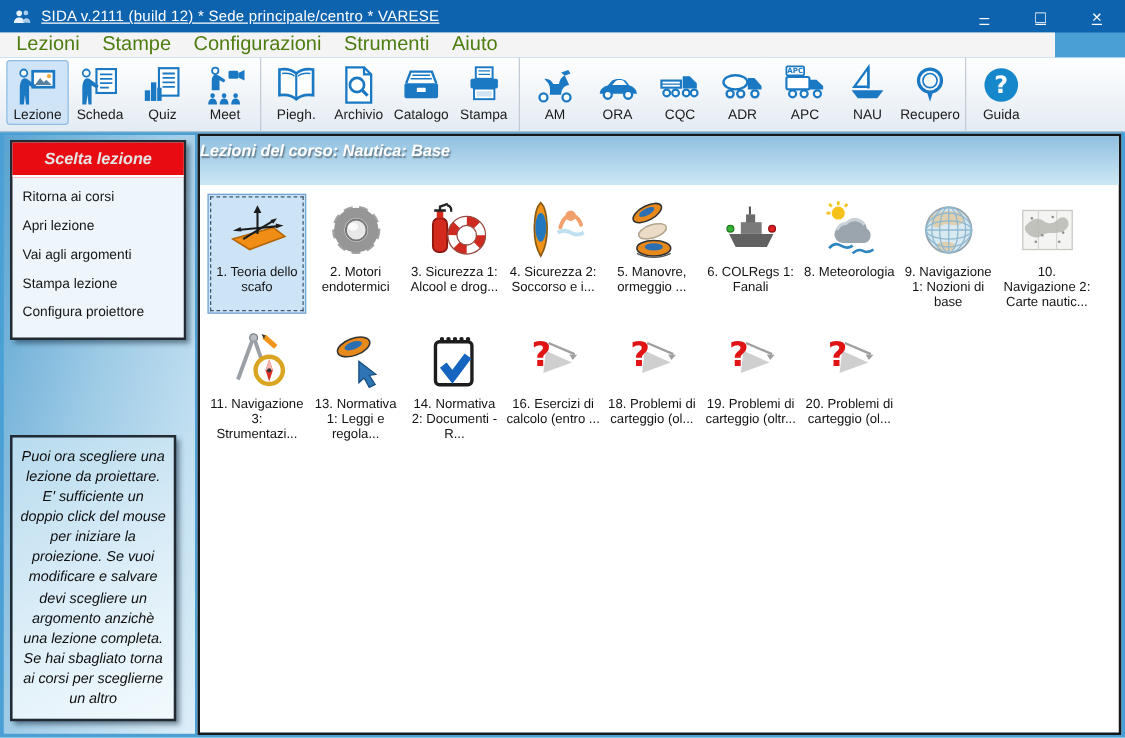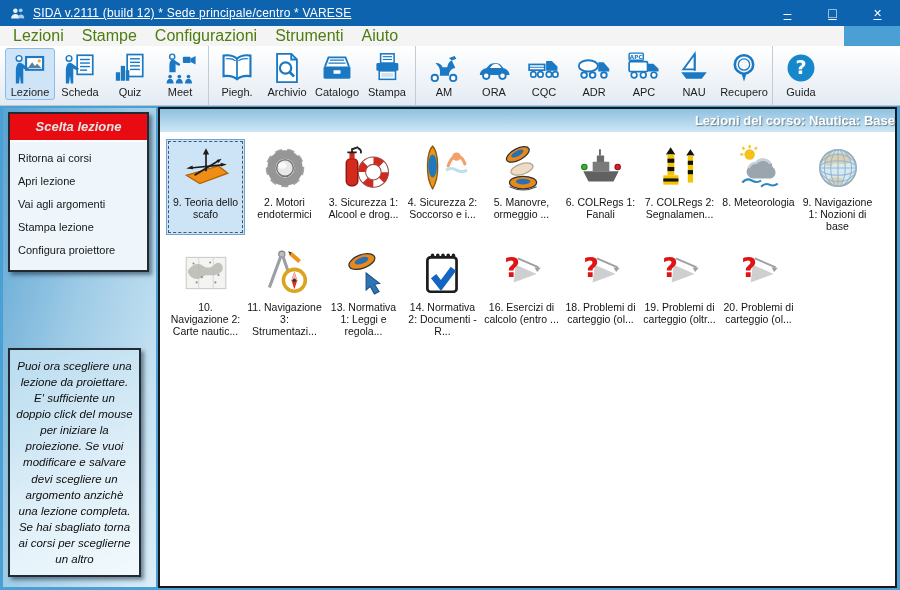"Lezioni del corso: Nautica: Base" .main-header { font-style: none -> italic; height: 23px -> 39px; text-align: right -> left }
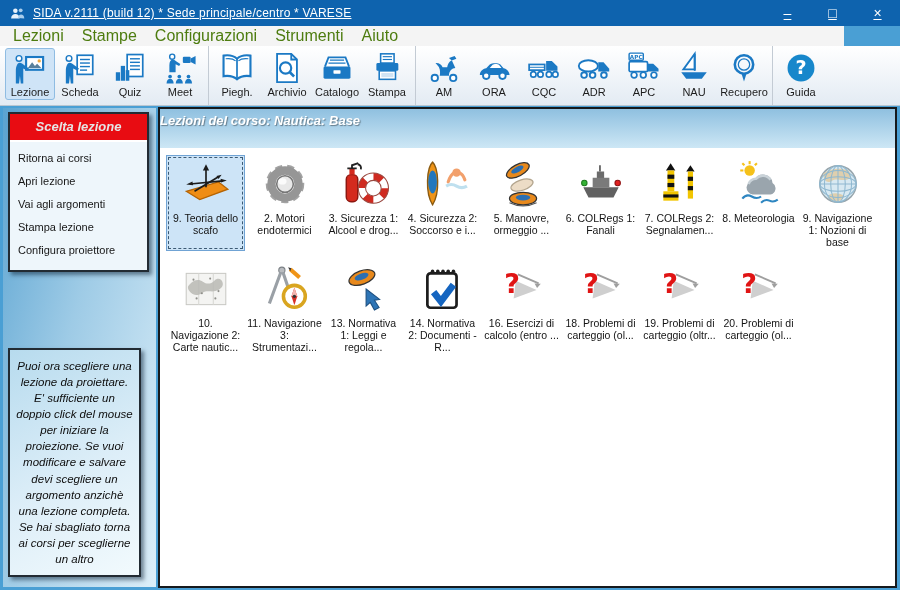"9. Teoria dello scafo" span.lesson-label { text: 9 -> 1 }
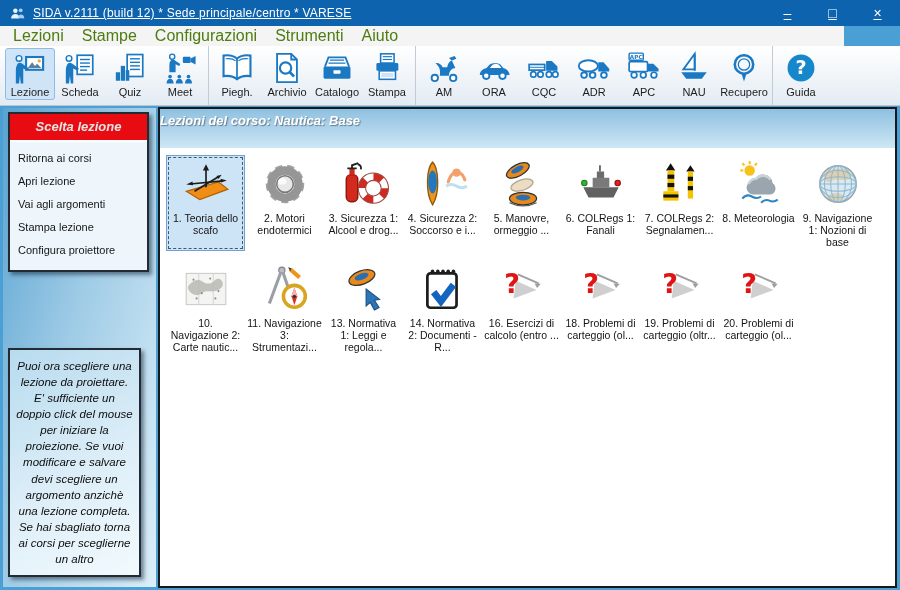"7. COLRegs 2: Segnalamen..." div.lesson { html: <div> <span> <svg> <path></path> <rect></rect> <rect></rect> <rect></rect> <rect></rect> <rect></rect> <path></path> <rect></rect> <rect></rect> <rect></rect> </svg> </span> <span>7. COLRegs 2: Segnalamen...</span> </div> -> none }
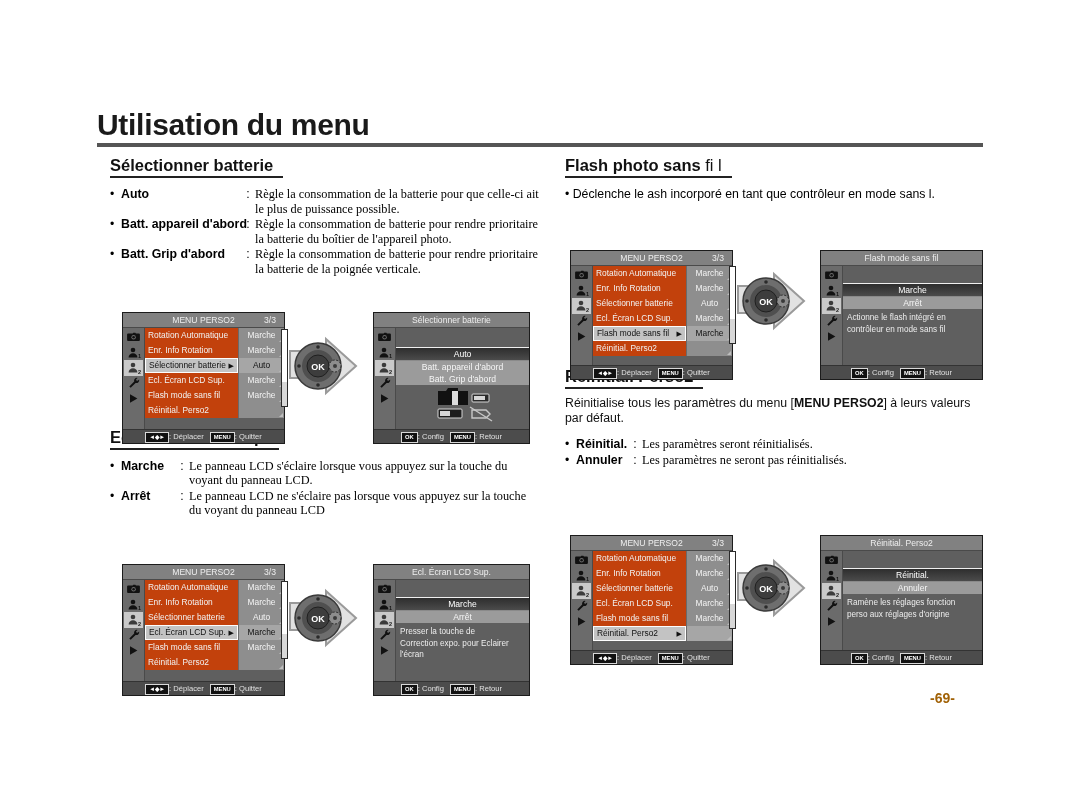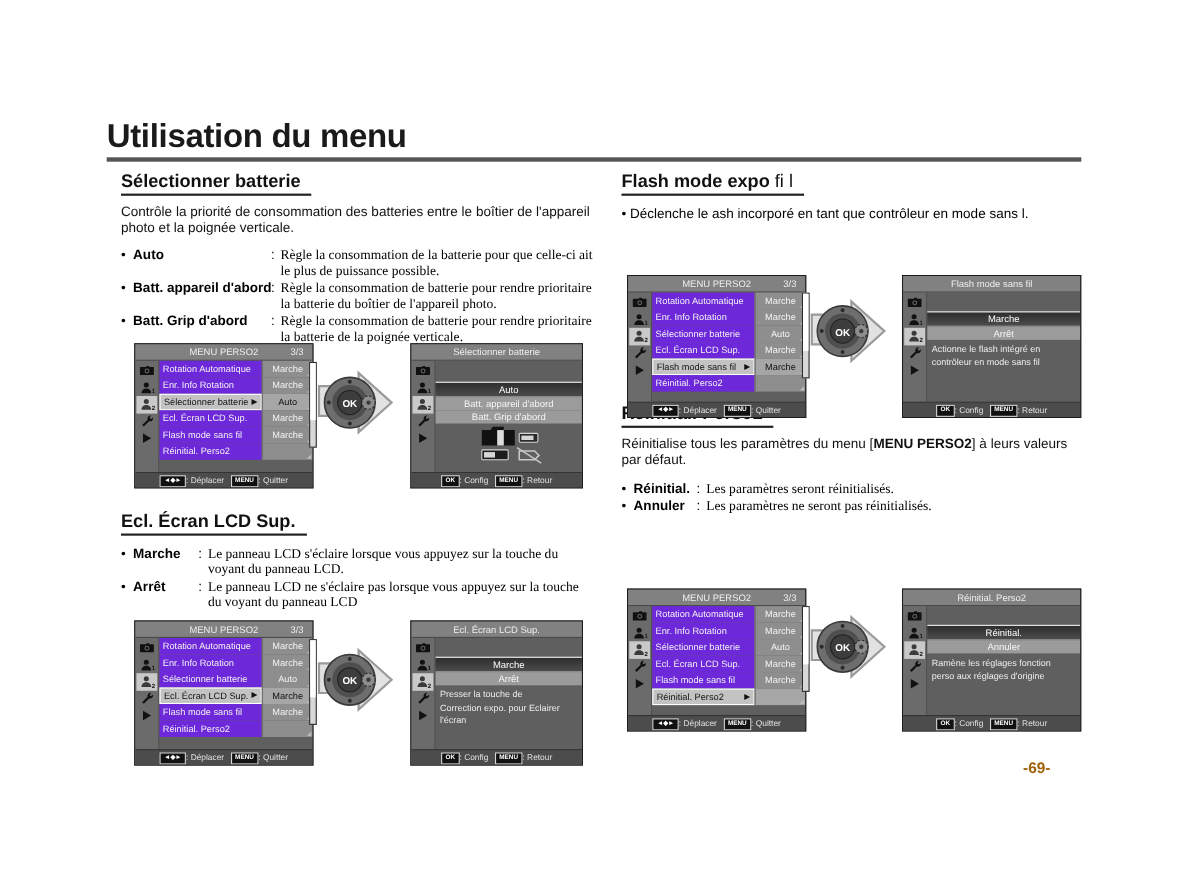"Flash mode expo" span { text: mode expo -> photo sans }
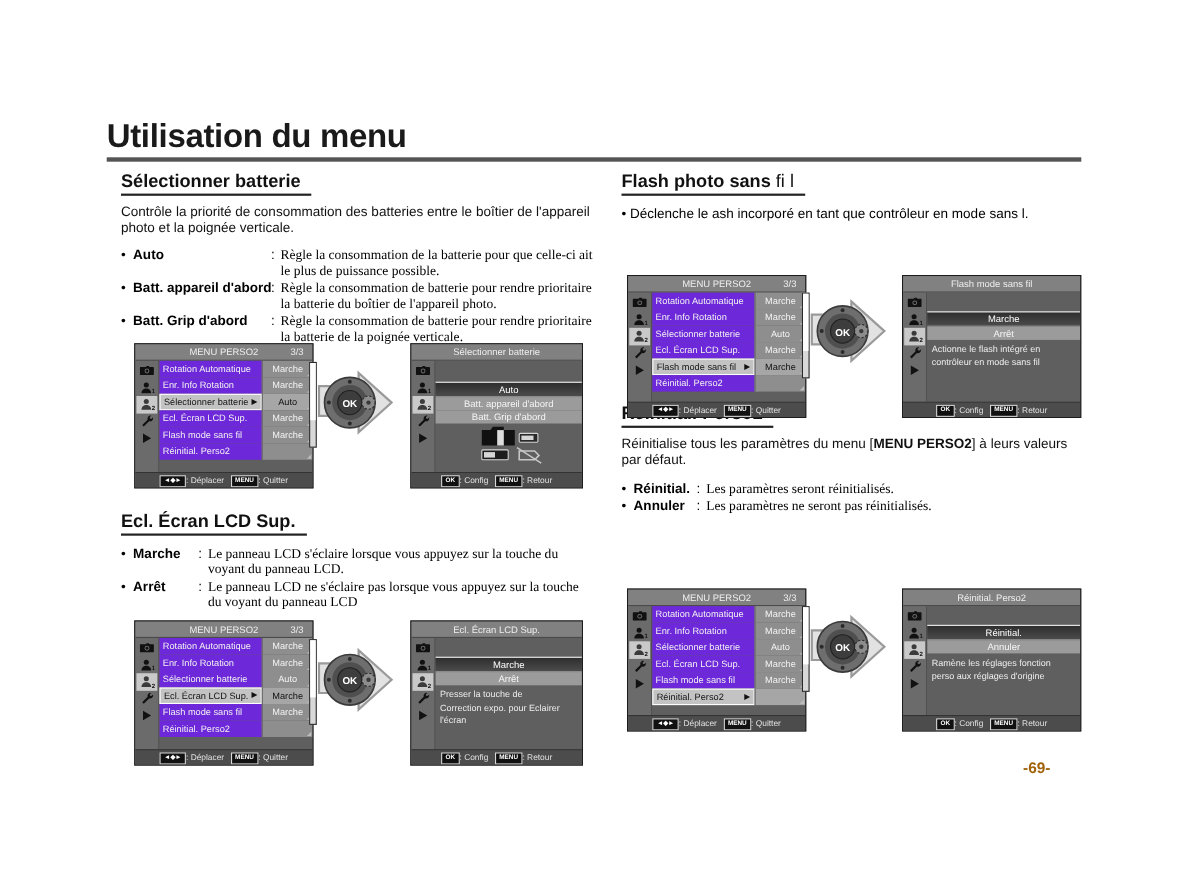"Contrôle la priorité de consommation" div.sec-desc { html: <div>Contrôle la priorité de consommation des batteries entre le boîtier de l'appareil photo et la poignée verticale.</div> -> none }
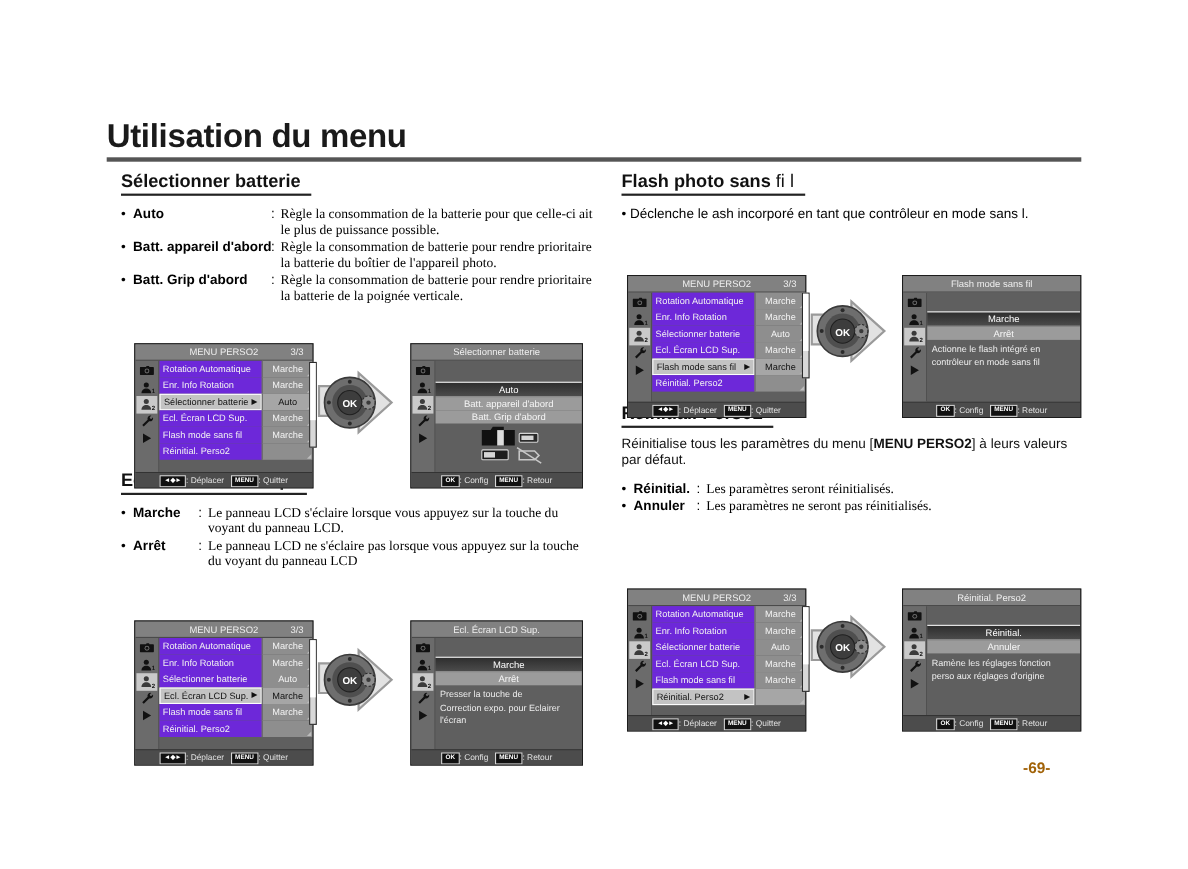"Rotation Automatique" .mrow .mlabel { background: #6d28d9 -> #c2410c }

— Exercise objective —
Please retype the data exactly as it appears, but without any of its pictures.

— Your response —
"Lezioni del corso: Nautica: Base" .main-header { font-style: none -> italic; height: 23px -> 39px; text-align: right -> left }
"9. Teoria dello scafo" span.lesson-label { text: 9 -> 1 }
"7. COLRegs 2: Segnalamen..." div.lesson { html: <div> <span> <svg> <path></path> <rect></rect> <rect></rect> <rect></rect> <rect></rect> <rect></rect> <path></path> <rect></rect> <rect></rect> <rect></rect> </svg> </span> <span>7. COLRegs 2: Segnalamen...</span> </div> -> none }
"Flash mode expo" span { text: mode expo -> photo sans }
"Contrôle la priorité de consommation" div.sec-desc { html: <div>Contrôle la priorité de consommation des batteries entre le boîtier de l'appareil photo et la poignée verticale.</div> -> none }
"Rotation Automatique" .mrow .mlabel { background: #6d28d9 -> #c2410c }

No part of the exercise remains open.